[Edit difference data]
▼

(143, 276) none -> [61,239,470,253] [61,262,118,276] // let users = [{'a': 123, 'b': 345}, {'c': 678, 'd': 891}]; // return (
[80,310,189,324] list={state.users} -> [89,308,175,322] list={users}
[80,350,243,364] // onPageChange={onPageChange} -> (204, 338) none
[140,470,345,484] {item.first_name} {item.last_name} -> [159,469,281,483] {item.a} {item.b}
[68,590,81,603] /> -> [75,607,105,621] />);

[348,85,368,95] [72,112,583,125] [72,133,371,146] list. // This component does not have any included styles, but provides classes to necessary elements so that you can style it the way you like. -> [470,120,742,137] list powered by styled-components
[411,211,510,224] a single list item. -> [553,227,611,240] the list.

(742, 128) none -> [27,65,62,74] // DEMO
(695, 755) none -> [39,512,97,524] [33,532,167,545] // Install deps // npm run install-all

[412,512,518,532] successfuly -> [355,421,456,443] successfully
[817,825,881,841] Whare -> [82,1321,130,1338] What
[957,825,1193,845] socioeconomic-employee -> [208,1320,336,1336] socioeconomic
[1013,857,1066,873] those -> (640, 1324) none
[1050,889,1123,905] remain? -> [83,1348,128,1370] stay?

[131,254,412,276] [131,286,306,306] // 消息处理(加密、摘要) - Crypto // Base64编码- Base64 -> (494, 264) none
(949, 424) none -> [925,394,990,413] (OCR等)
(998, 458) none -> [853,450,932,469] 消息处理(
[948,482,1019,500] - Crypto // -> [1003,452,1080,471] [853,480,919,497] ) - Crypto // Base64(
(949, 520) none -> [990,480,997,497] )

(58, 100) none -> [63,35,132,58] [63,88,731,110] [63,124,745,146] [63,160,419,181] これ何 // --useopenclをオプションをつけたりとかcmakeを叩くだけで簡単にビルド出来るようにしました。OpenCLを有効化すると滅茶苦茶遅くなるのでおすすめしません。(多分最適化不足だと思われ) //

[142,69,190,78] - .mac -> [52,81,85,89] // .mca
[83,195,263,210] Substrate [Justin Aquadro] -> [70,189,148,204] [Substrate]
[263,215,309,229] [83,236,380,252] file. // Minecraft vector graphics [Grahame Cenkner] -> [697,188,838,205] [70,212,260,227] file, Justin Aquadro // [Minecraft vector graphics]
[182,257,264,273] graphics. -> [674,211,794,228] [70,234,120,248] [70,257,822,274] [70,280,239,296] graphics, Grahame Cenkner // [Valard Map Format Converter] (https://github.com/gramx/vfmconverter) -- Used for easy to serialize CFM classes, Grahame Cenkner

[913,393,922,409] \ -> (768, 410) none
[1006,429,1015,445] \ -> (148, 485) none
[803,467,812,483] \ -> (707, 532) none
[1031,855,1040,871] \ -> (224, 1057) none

▲

TASK GOAL: Every entry shown above should be written out again without a single difference.

RESPONSE BOX:
(143, 276) none -> [61,239,470,253] [61,262,118,276] // let users = [{'a': 123, 'b': 345}, {'c': 678, 'd': 891}]; // return (
[80,310,189,324] list={state.users} -> [89,308,175,322] list={users}
[80,350,243,364] // onPageChange={onPageChange} -> (204, 338) none
[140,470,345,484] {item.first_name} {item.last_name} -> [159,469,281,483] {item.a} {item.b}
[68,590,81,603] /> -> [75,607,105,621] />);

[348,85,368,95] [72,112,583,125] [72,133,371,146] list. // This component does not have any included styles, but provides classes to necessary elements so that you can style it the way you like. -> [470,120,742,137] list powered by styled-components
[411,211,510,224] a single list item. -> [553,227,611,240] the list.

(742, 128) none -> [27,65,62,74] // DEMO
(695, 755) none -> [39,512,97,524] [33,532,167,545] // Install deps // npm run install-all

[412,512,518,532] successfuly -> [355,421,456,443] successfully
[817,825,881,841] Whare -> [82,1321,130,1338] What
[957,825,1193,845] socioeconomic-employee -> [208,1320,336,1336] socioeconomic
[1013,857,1066,873] those -> (640, 1324) none
[1050,889,1123,905] remain? -> [83,1348,128,1370] stay?

[131,254,412,276] [131,286,306,306] // 消息处理(加密、摘要) - Crypto // Base64编码- Base64 -> (494, 264) none
(949, 424) none -> [925,394,990,413] (OCR等)
(998, 458) none -> [853,450,932,469] 消息处理(
[948,482,1019,500] - Crypto // -> [1003,452,1080,471] [853,480,919,497] ) - Crypto // Base64(
(949, 520) none -> [990,480,997,497] )

(58, 100) none -> [63,35,132,58] [63,88,731,110] [63,124,745,146] [63,160,419,181] これ何 // --useopenclをオプションをつけたりとかcmakeを叩くだけで簡単にビルド出来るようにしました。OpenCLを有効化すると滅茶苦茶遅くなるのでおすすめしません。(多分最適化不足だと思われ) //

[142,69,190,78] - .mac -> [52,81,85,89] // .mca
[83,195,263,210] Substrate [Justin Aquadro] -> [70,189,148,204] [Substrate]
[263,215,309,229] [83,236,380,252] file. // Minecraft vector graphics [Grahame Cenkner] -> [697,188,838,205] [70,212,260,227] file, Justin Aquadro // [Minecraft vector graphics]
[182,257,264,273] graphics. -> [674,211,794,228] [70,234,120,248] [70,257,822,274] [70,280,239,296] graphics, Grahame Cenkner // [Valard Map Format Converter] (https://github.com/gramx/vfmconverter) -- Used for easy to serialize CFM classes, Grahame Cenkner

[913,393,922,409] \ -> (768, 410) none
[1006,429,1015,445] \ -> (148, 485) none
[803,467,812,483] \ -> (707, 532) none
[1031,855,1040,871] \ -> (224, 1057) none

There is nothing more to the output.